My current situation. Baby mama and I split up two weeks ago after being together a little more than two years. We have a 9 month old baby boy. It's awful. I saw him for the first time after two weeks Saturday and spent the night with him. It was a great but weird experience. Leaving him yesterday was terrible. I get him this weekend for two days but then no clue when I'll see him again.

I'm currently living with friends an hour and a half away from him and work (in completely different part of state). Until I move into my own place, I have no where to bring him. I can't find a suitable place to that I can come close to affording. Out house was out in the country. My job is in a middle of no where tiny town an hour from that. All my friends live in the city that is an hour and a half from I only took that job because I was basically forced to move from the city because she didn't want to raise the baby there. So unless I wanted to be a deadbeat, I had to follow her to this absolutely nothing to do area of the state. I had no friends there, and she went from the girl who smoked more weed than I've ever seen anyone smoke to not smoking at all. Or drinking. And goes to bed at 9pm every Friday and Saturday.

So I began to grow extremely bitter and resentful. We never communicated well but it got worse. We kept getting pissy with each other over the dumbest shit. Then not talk all day. Recently we started bickering more and more. Every hour drive home after work I couldn't stop thinking about how were not right for each other and how bullshit I thought the whole situation was. She did nothing to make me happy and nothing to make that feel like it was my home. She let her dog control the house including shitting all over it. He would let us touch without whining and wouldnt let us lay in bed together sit on the sofa without being pet the whole time. She didn't seem to give two shits how much this all annoyed me.

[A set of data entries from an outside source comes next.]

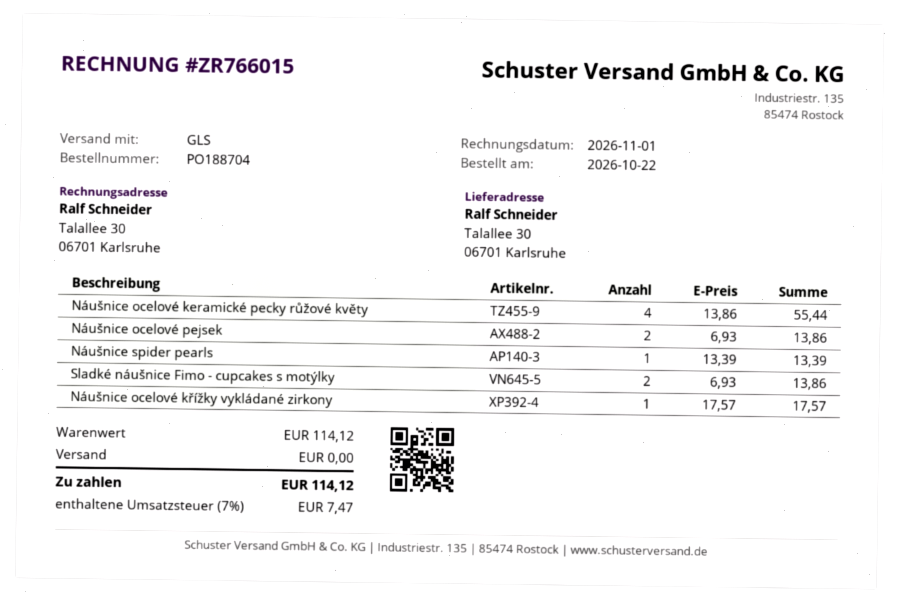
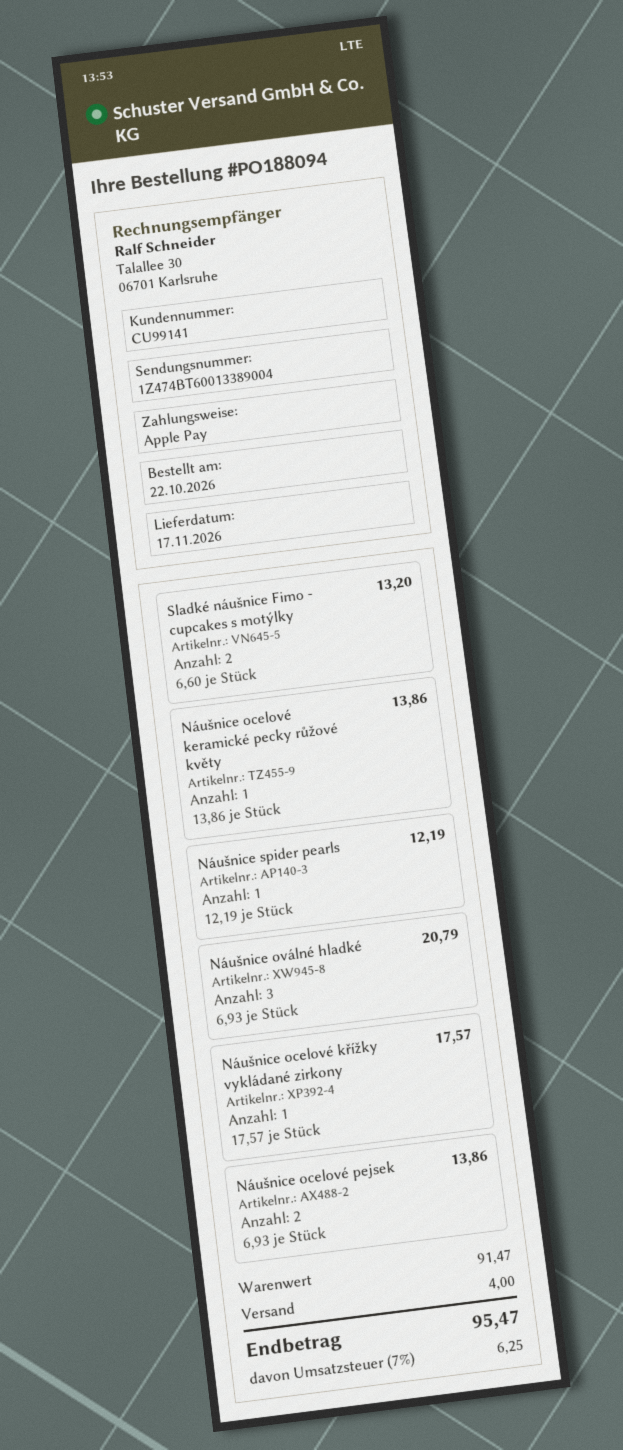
order number: PO188704 -> PO188094
Náušnice ocelové keramické pecky růžové květy: 4 x 13.86 = 55.44 -> 1 x 13.86 = 13.86
Náušnice spider pearls: 1 x 13.39 = 13.39 -> 1 x 12.19 = 12.19
Sladké náušnice Fimo - cupcakes s motýlky: 2 x 6.93 = 13.86 -> 2 x 6.60 = 13.20
Náušnice oválné hladké: none -> 3 x 6.93 = 20.79
subtotal: 114.12 -> 91.47
shipping: 0.00 -> 4.00
tax: 7% = 7.47 -> 7% = 6.25
total: 114.12 -> 95.47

We had our breakup argument over Thanksgiving plans. I nicely mentioned that I'd like to not rush away from my parents house because it feels like we always do. That pissed her off so we started bickering. I started telling her I couldn't handle that anymore and started insulting her. We decided I'd move out soon and I kindly told her a few nights later I'm trying my best but with the current location setup and other variables, it might take a minute. We had a nice civil convo for a sec the next night were she started digging at me about the timeframe. I blew up again. She text me the next day telling me to be out by the weekend so I responded by telling her how much I hated her and she made me sick. she text me again to clarify she only meant move into a friend's or hotel by the weekend not sign a lease. which pissed me off. I told her if she text me again I'd splatter my brains all over her bedroom.

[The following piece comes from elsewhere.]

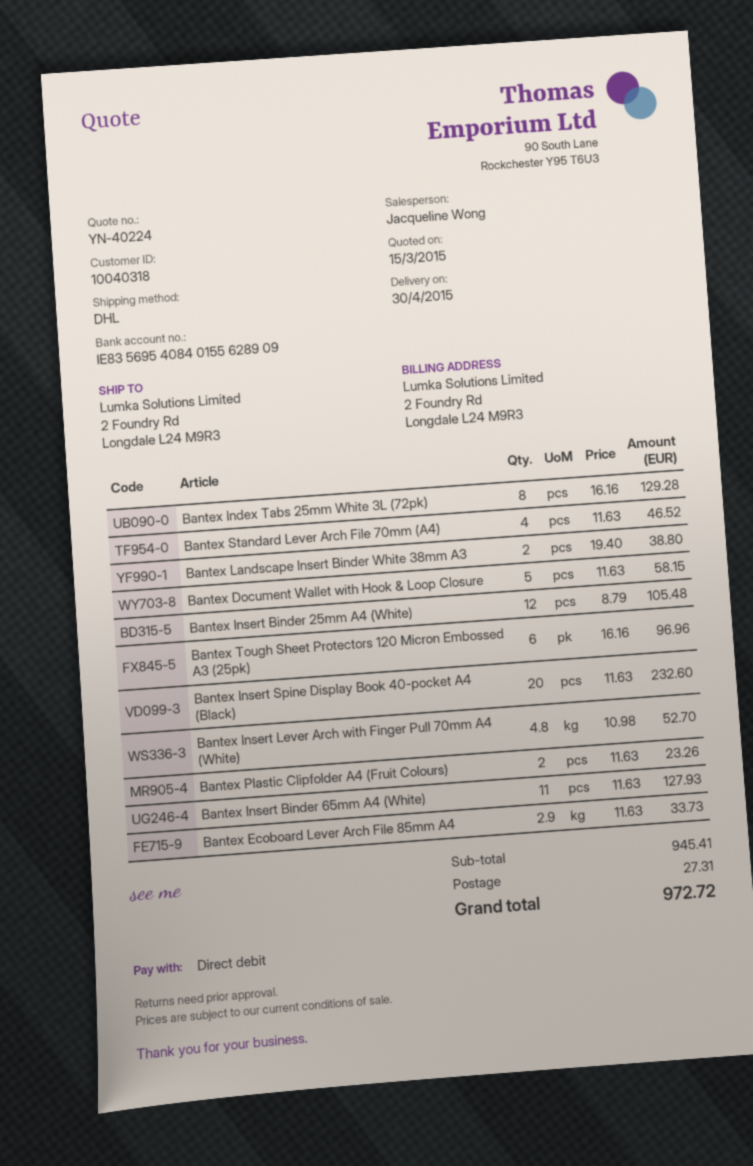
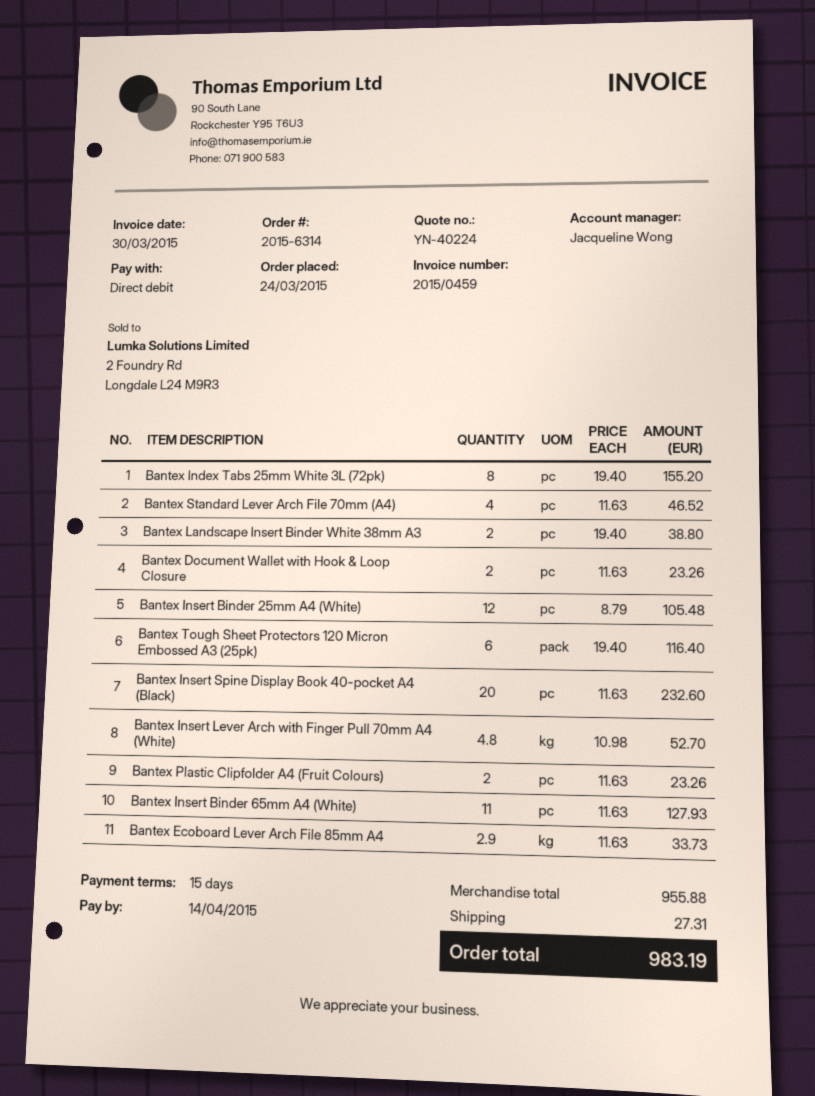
Bantex Index Tabs 25mm White 3L (72pk): 8 x 16.16 = 129.28 -> 8 x 19.40 = 155.20
Bantex Document Wallet with Hook & Loop Closure: 5 x 11.63 = 58.15 -> 2 x 11.63 = 23.26
Bantex Tough Sheet Protectors 120 Micron Embossed A3 (25pk): 6 x 16.16 = 96.96 -> 6 x 19.40 = 116.40
subtotal: 945.41 -> 955.88
total: 972.72 -> 983.19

All I wanted to do that night was bathe and feed my baby and hold him until he went to sleep. My dad called on the way home and said he was driving up to meet for dinner. I said no, I wanted to be with the baby. He said my ex had called and told him she was scared and had taken the baby to her parents. It was the hardest thing I've ever heard. I seriously contemplated suicide for a minute. I've always thought about it, but not like that. I got to the house and started slamming beer and packing all my shit and every grocery I had purchased.

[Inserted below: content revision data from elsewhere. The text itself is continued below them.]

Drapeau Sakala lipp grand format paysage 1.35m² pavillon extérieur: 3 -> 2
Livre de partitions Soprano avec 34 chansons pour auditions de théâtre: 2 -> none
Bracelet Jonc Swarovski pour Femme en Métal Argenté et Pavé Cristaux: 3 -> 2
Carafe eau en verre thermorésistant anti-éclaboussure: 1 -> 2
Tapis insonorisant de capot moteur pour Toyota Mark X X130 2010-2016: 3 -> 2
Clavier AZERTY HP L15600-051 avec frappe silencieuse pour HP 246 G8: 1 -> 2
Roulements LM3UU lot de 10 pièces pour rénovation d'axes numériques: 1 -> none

Been at my friend's place in the city ever since. I fucking hate living out of someone else's place. and it's far as shit from work with terrible traffic. The ex and I have text some but mostly me spilling my guts. She doesn't reply to most. She did tell me she wanted me in the babies life as much as possible. But it went from nightly playtime to who the fuck knows when I'll see him.

Incredibly stressed and overwhelmed right now. Finally got into a therapist very recently. And she's pretty sexy. So that's cool. But I need mental health help big time and I took way too long of a break since last doctor. I don't get to see the psychiatrist until the 13th but hoping to be zombified with lithium. My last doctor tried to put me on it but I refused unfortunately.

So wish me luck sherbros this has been a terrible experience. All topped off with a crazy amount of debt I can't pay back.